Die Geschichte von Tunis zeigt einen Grundkonflikt der kleinen, lauten Bewegung: Sie will mit denselben Methoden, die ihr in Europa Aufmerksamkeit verschafft haben, auch in der muslimischen Welt für die Rechte der Frauen kämpfen. Das hat seine Tücken. So haben die Frauen schon in Berlin in Sachen Amina protestiert - ausgerechnet vor der Moschee einer verfolgten Minderheit.
Vorwürfe an Femen: Rassismus, Islamophobie, Imperialismus
Es hagelt heftige Kritik. 10.000 versammelten sich in der Facebook-Gruppe "Muslim Women against Femen", Autoren werfen den Aktivistinnen Rassismus, Islamophobie, Kulturimperialismus vor. Mit anderen Worten: Was bildet ihr euch ein, euch da einzumischen?
Und auch die neueste Solidaritätsaktion für Amina - ein Nacktgebet vor der tunesischen Botschaft am Mittwoch in Paris ("Amina ist groß") - sorgte für Wut unter Moslems, die sich unmittelbar in sozialen Netzwerken Bann brach.
Femen ficht das nicht an - man sieht in der Religion eine Stütze des Partriarchats.
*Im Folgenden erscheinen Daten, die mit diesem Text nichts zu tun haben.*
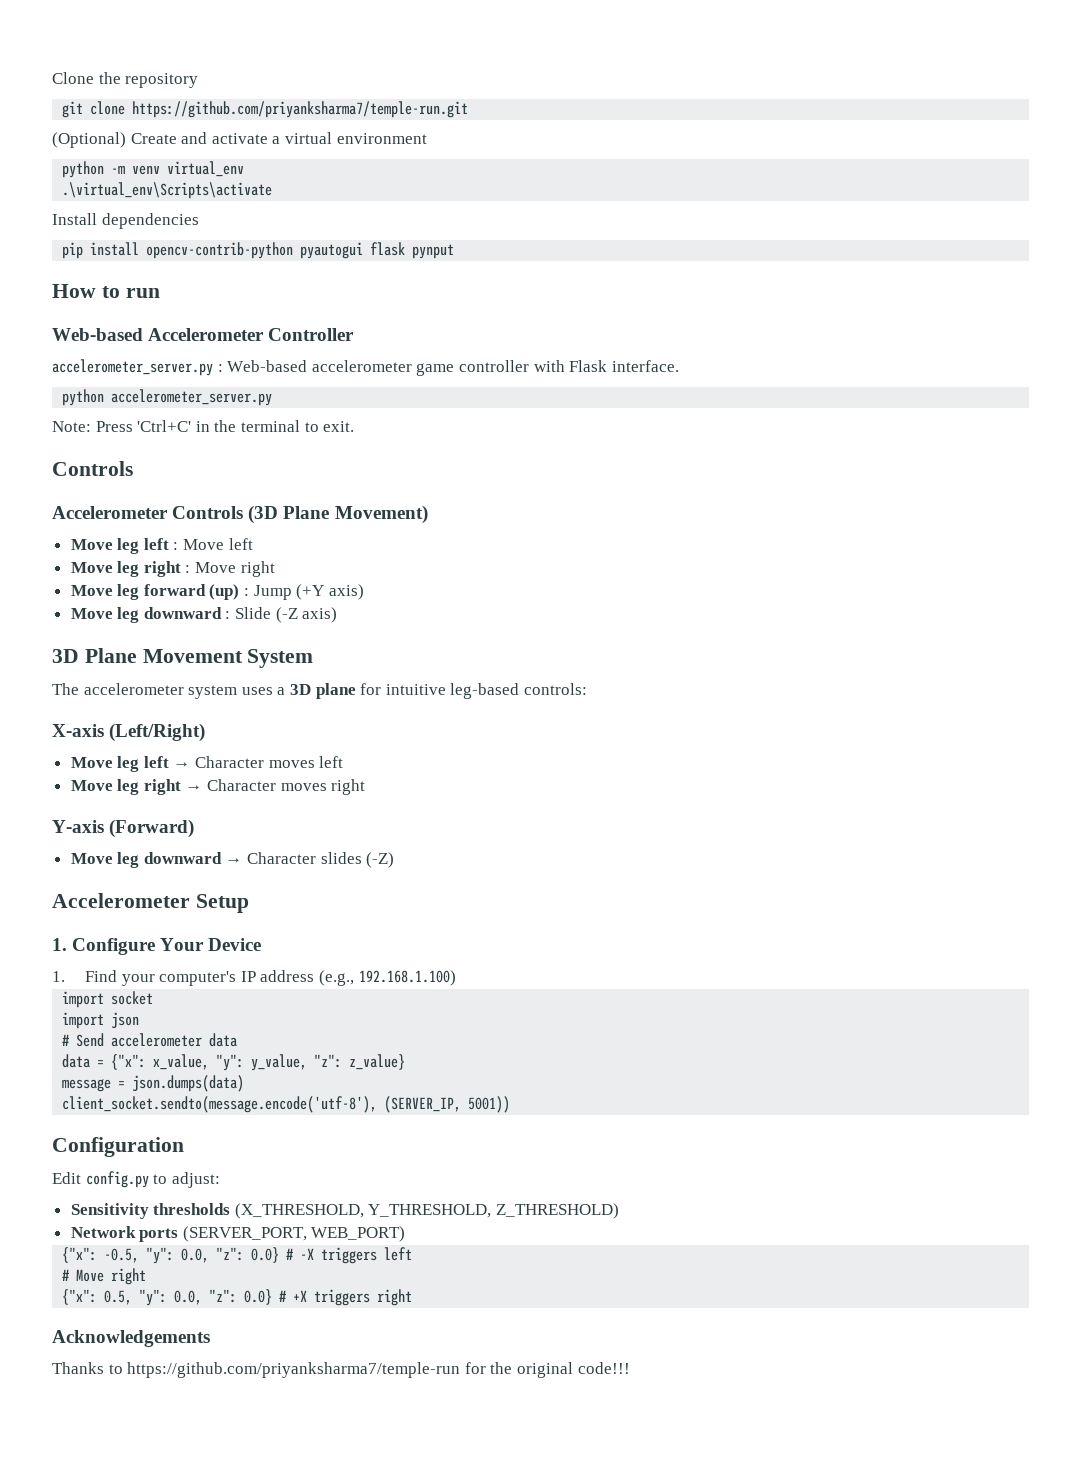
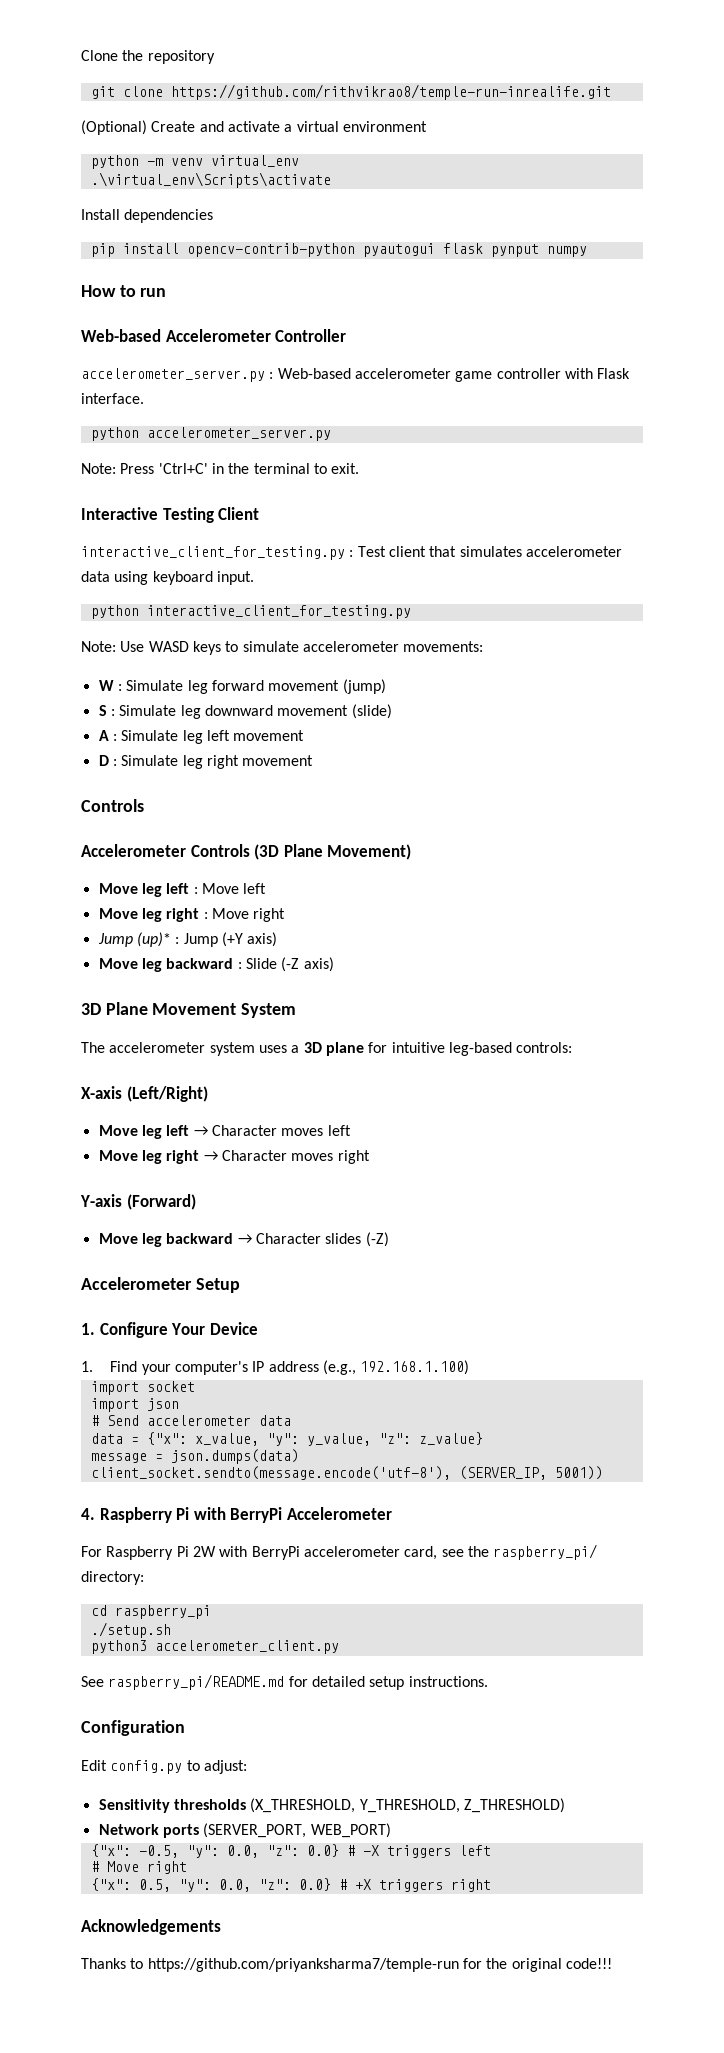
- git clone https://github.com/priyanksharma7/temple-run.git
+ git clone https://github.com/rithvikrao8/temple-run-inrealife.git
- pip install opencv-contrib-python pyautogui flask pynput
+ pip install opencv-contrib-python pyautogui flask pynput numpy
+ Interactive Testing Client
+ interactive_client_for_testing.py : Test client that simulates accelerometer data using keyboard input.
+ python interactive_client_for_testing.py
+ Note: Use WASD keys to simulate accelerometer movements:
+ W : Simulate leg forward movement (jump)
+ S : Simulate leg downward movement (slide)
+ A : Simulate leg left movement
+ D : Simulate leg right movement
- Move leg forward (up) : Jump (+Y axis)
+ Jump (up)* : Jump (+Y axis)
- Move leg downward : Slide (-Z axis)
+ Move leg backward : Slide (-Z axis)
- Move leg downward → Character slides (-Z)
+ Move leg backward → Character slides (-Z)
+ 4. Raspberry Pi with BerryPi Accelerometer
+ For Raspberry Pi 2W with BerryPi accelerometer card, see the raspberry_pi/ directory:
+ cd raspberry_pi
+ ./setup.sh
+ python3 accelerometer_client.py
+ See raspberry_pi/README.md for detailed setup instructions.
Für Witt ist klar, dass Menschenrechte überall gelten. Und ihre Hamburger Mitstreiterin Khanova sagt: "Unser Weg ist richtig, egal wo wir ihn gehen. Wir im Westen dürfen nicht einfach zuschauen, wir müssen für die Freiheit aller kämpfen."
Josephines Einsatz habe sich jetzt schon gelohnt, "weil wir damit die Gesellschaft erschüttern". Doch gilt das immer? Was in einem Land staunend zur Kenntnis genommen wird, verärgert woanders womöglich einen Großteil der Bevölkerung.
Vielleicht überschätzen sich die selbsternannten Sextremistinnen. Oder aber sie kalkulieren genau mit dieser Eskalation. In Europa sind ihnen Coups gelungen, doch bald dürfte der Abnutzungseffekt eintreten. In arabischen Ländern hingegen scheint das Schockpotential noch groß.
Wie die Strategie für Femen und ihre Aktivistinnen ausgeht, kann heute noch niemand sagen. Der Prozess in Tunis ist zumindest um eine Woche vertagt - die Feministinnen bleiben so lange in Haft.